Pip’s first road trip had its challenges. Sitting bolt upright in the passenger seat, his favored position for viewing the changing scenery, means that he is jolted forward now and then when I put on the brakes.
Recovering quickly, he again sits up and watches intently as though monitoring our progress through the sixty miles from overpopulated Santa Fe to the little mountain town of Taos, still so remote the developers and the second housers haven’t yet found their way there. Louis Rubin’s monstrous development of the Taos Ski Basin, the last relatively modest, rustic, family owned ski resort in the West, and the threatened expansion of the tiny Taos airport may change everything.
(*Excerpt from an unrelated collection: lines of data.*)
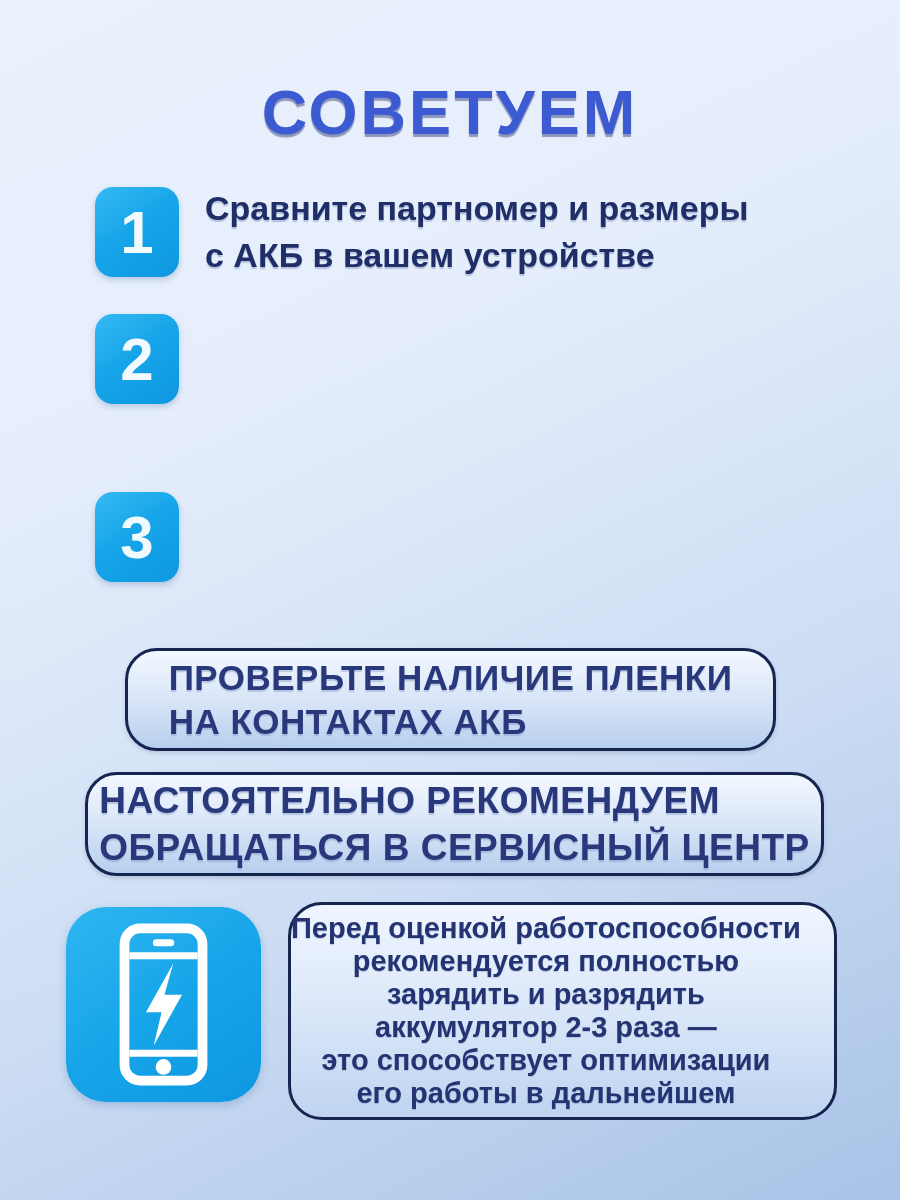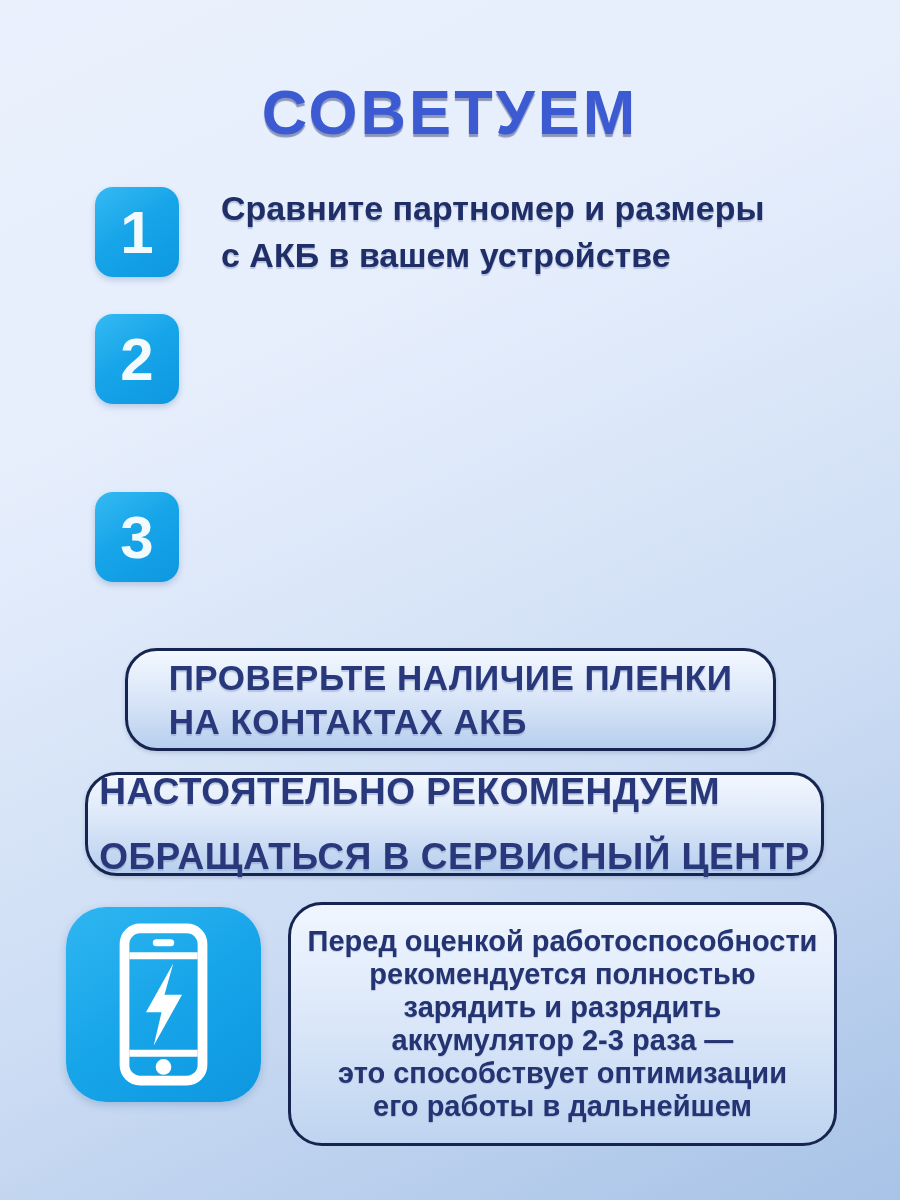"Сравните партномер и размеры" .tip-text { margin-left: 42px -> 26px }
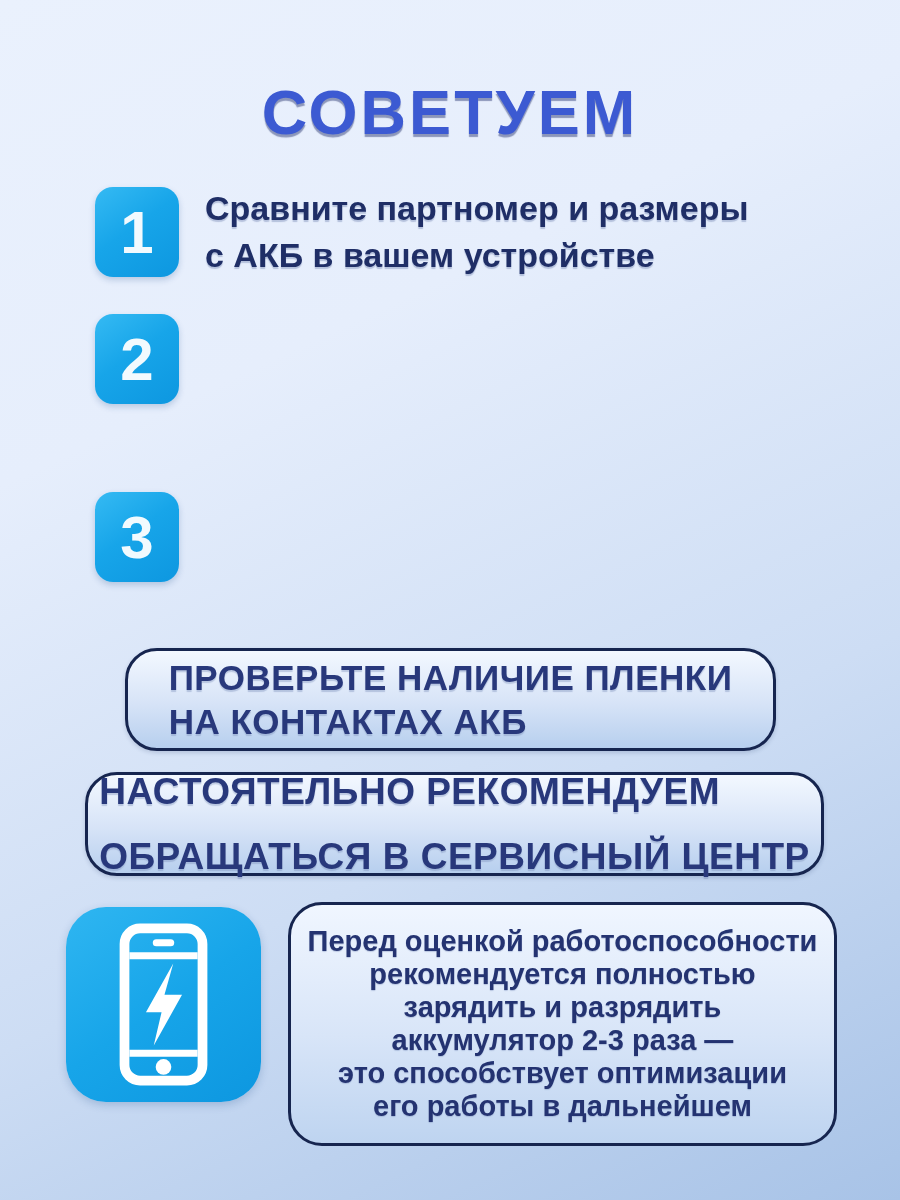"НАСТОЯТЕЛЬНО РЕКОМЕНДУЕМ" .pill2 .pill-text { line-height: 65px -> 47px }
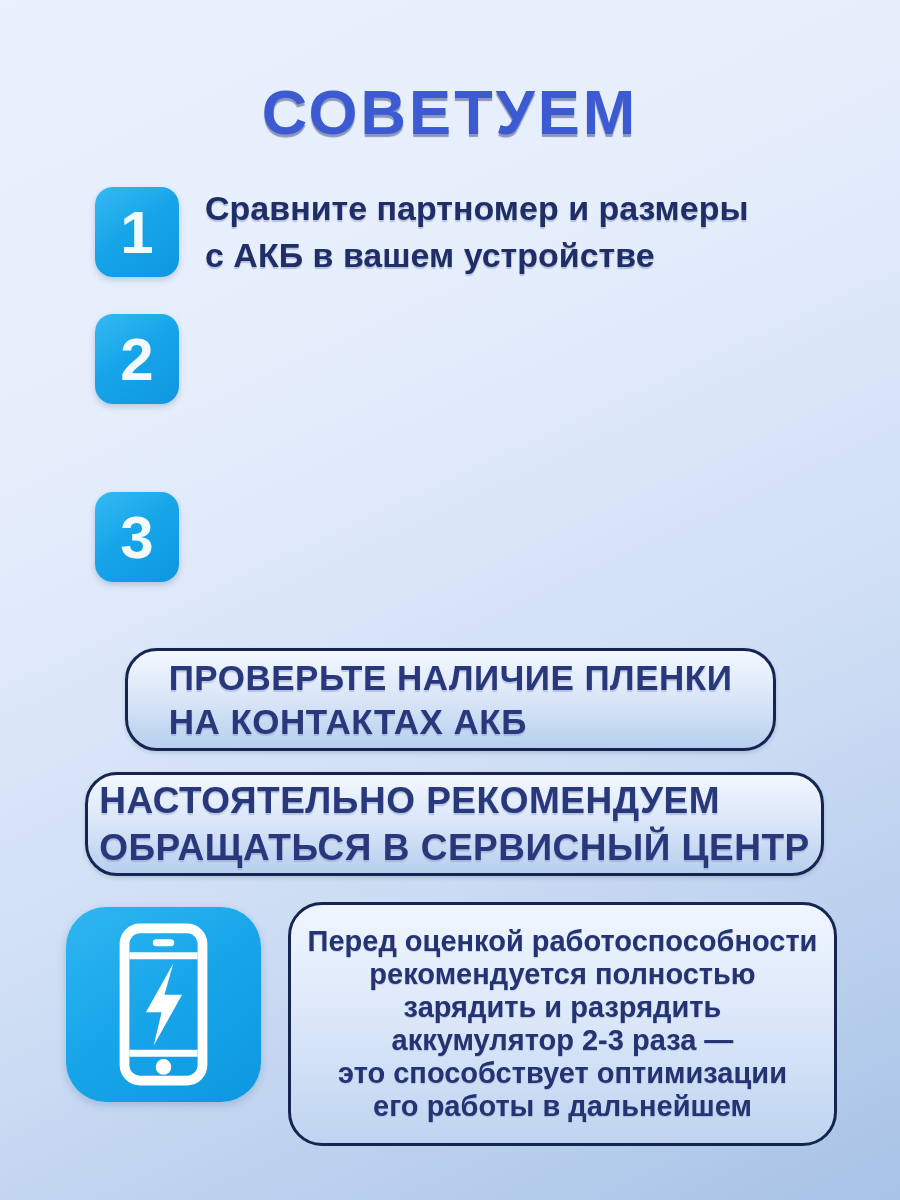"Перед оценкой работоспособности" .note-box { height: 244px -> 218px; justify-content: center -> none }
Pip and I spent the night at Auntie’s House, a two room cottage at the edge of Mabel Dodge Luhan’s place. The Luhan house, now a B&B, is the only house I’ve ever known that keeps its owner and creator’s original intention sixty years after her death: to provide sanctuary for visitors who come to learn about the pueblo culture that made Taos what it is.
The house has a magical ability to draw visitors from all over the world who do not need in-room television and large bathrooms; they are an astonishing group and I’ve made many new friends there at the communal breakfast where we all sit together as guests did in Mabel’s day—not for breakfast, though, which Mabel took in bed in her room with the view of the Pueblos lands stretching to Taos mountain. Men ate their breakfast in the big, well-used kitchen while women were served in bed.
Pip was not happy to be left in Auntie’s House in spite of his familiar orange bed, bowls and food. When I left to go to my writing workshop, I heard his howls from afar, but by the time I came back three hours later he was peacefully asleep.
Bonnie Lee Black’s writing workshop, sponsored by SOMOS, the literary society of Taos, is a miracle. We are different kinds of writers, of different backgrounds and ages, but we meld together as we listen to each other read new sections of long non-fiction work under Bonnie’s benevolent gaze. Bonnie is a crisp organizer and the two and a half hour meetings never dwindle off into small talk; we write down our comments, discuss them—the writer whose work is being discussed remains silent—then pass our written comments on to be referred to later.
After the workshop, Pip and I slept soundly in Auntie’s House to the loud crack and pop of the piñon fire in the corner fireplace.
Next morning, after a feast of food and new acquaintances, we headed out to walk on Pueblo land. As in all of Northern New Mexico, the Pueblos’ hold on their ancestral land is the only block to remorseless development brought on by us invading Anglos.
During our walk Pip was shy, sticking close to my leg as he cautiously investigated new sights and sounds. His first sniff of sage seemed to mesmerize him, but he was oblivious to the mystery of the old Penitente church that has served that secret brotherhood for years. This group, outlawed by the Catholic church, until recently re-created the passion of Christ at Easter time, including flagellation and, according to rumor, actual crucifixion. It seems quiet and peacefully deserted now.
A Pueblo truck hauling a backhoe rumbled by with friendly waves. At times, Taos Pueblo has fenced off this large spread of land, but as they say when they dance for us at their ceremonies, they have now, at least for the moment, opened their land to us.